Interesting that your psa was lower on the 3rd test. Your next will be your 6th, could that be lower? It's a slow rise which isn't a bad thing. The up and down could be a sign it's inflammation, but I'm not at all qualified to say that.
You ask if you should ask for an MRI and then got involved in a debate about the quality of the equipment. Also whether to have a TRUS or a template biopsy. Less than 2yrs ago I had a TRUS then an MRI. They were very quick with the MRI, 3 days, and then about 5 days to the result. Whereas the biopsy took a week and the result 2 weeks. So perhaps if you have an MRI you could know something in just over a week, whereas the biopsy could be nearly 3 weeks.

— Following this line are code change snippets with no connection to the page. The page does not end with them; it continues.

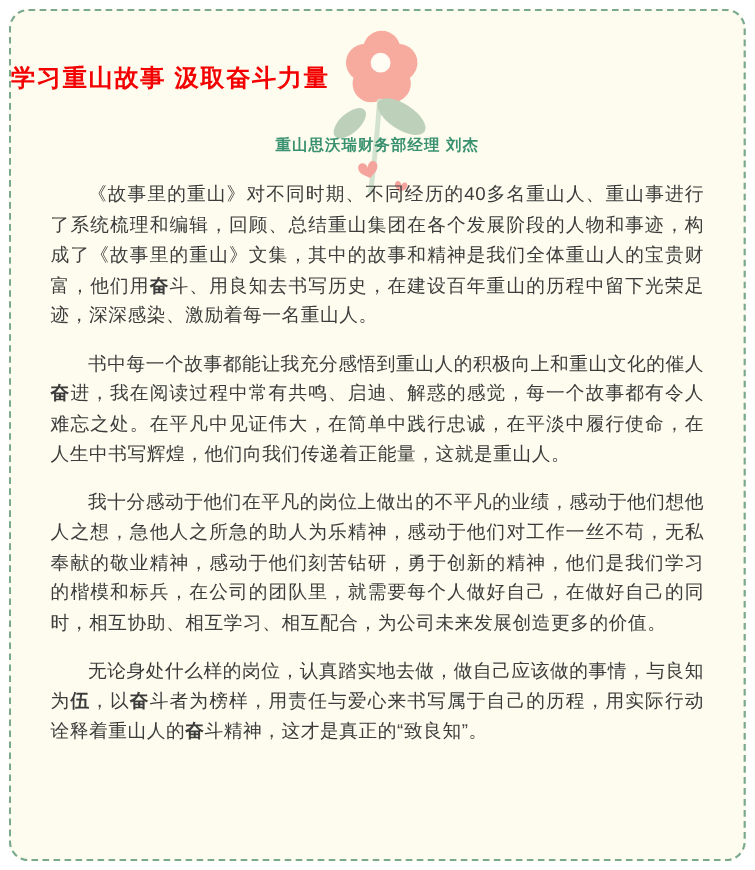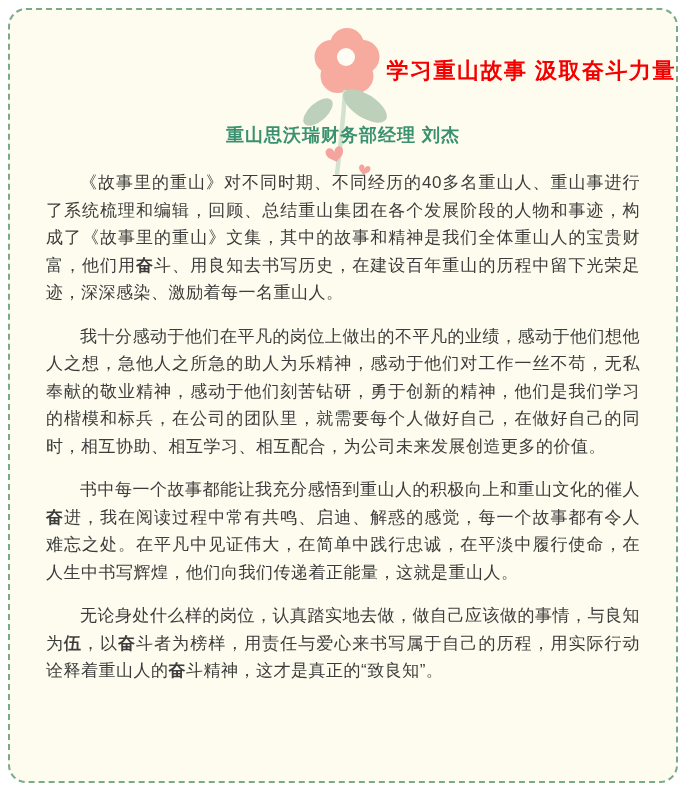"学习重山故事 汲取奋斗力量" .title { text-align: right -> left }
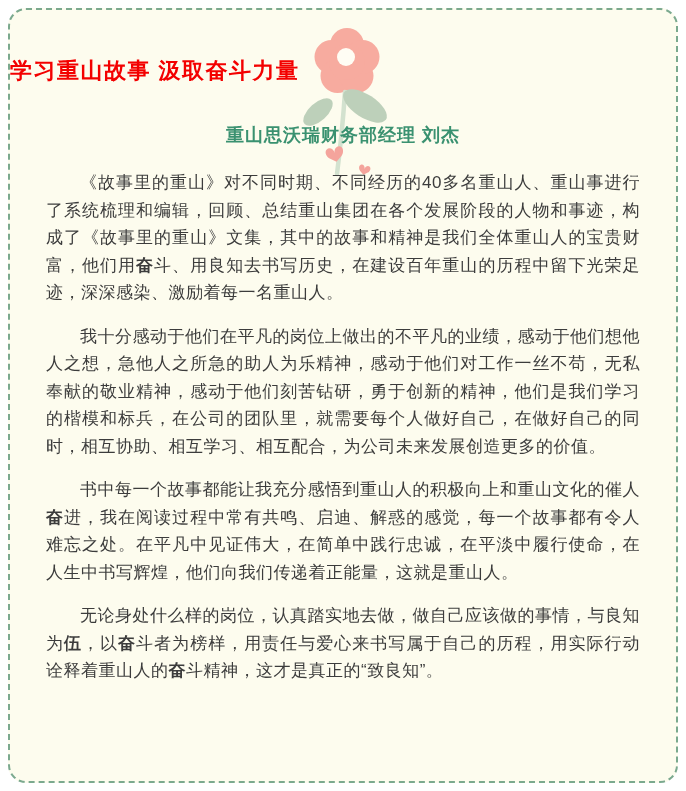"重山思沃瑞财务部经理 刘杰" .byline { font-size: 18px -> 14px }
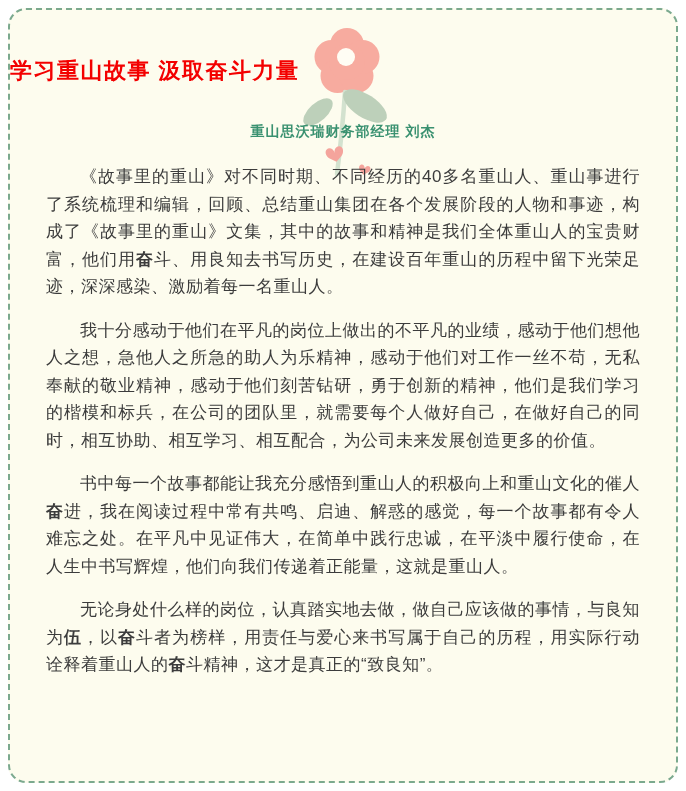"我十分感动于他们在平凡的岗位上做出的不平凡的业绩，感动于他们想他人之想，急他人之" p { order: before "书中每一个故事都能让我充分感悟到重山人的积极向上和重山文化的催人奋进，我在阅读过" -> after "书中每一个故事都能让我充分感悟到重山人的积极向上和重山文化的催人奋进，我在阅读过" }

Alternatively there is a lot said about over treatment and many doctors want to find genuine signs. Some say that PCa is often a slow disease where you can wait. Your psa isn't that high and it isn't rising that fast so you could have time to make decisions that take a bit longer. On the other hand that's a personal decision about risk. The low risk decision could be to have the TRUS and if it finds nothing then have a template biopsy and/or an MRI. You might have just an enlarged prostate. I hung onto that idea for a few weeks with a psa of 9 as I seem to recall the stats said I'd a 40% chance of it being benign which seemed quite decent odds.
So you could go with the flow or ask for an MRI as long as the dates aren't too long. Theoretically they have 30 days to diagnose you from the day the GP referred you.
These notes start off short but grow, I hope it makes sense.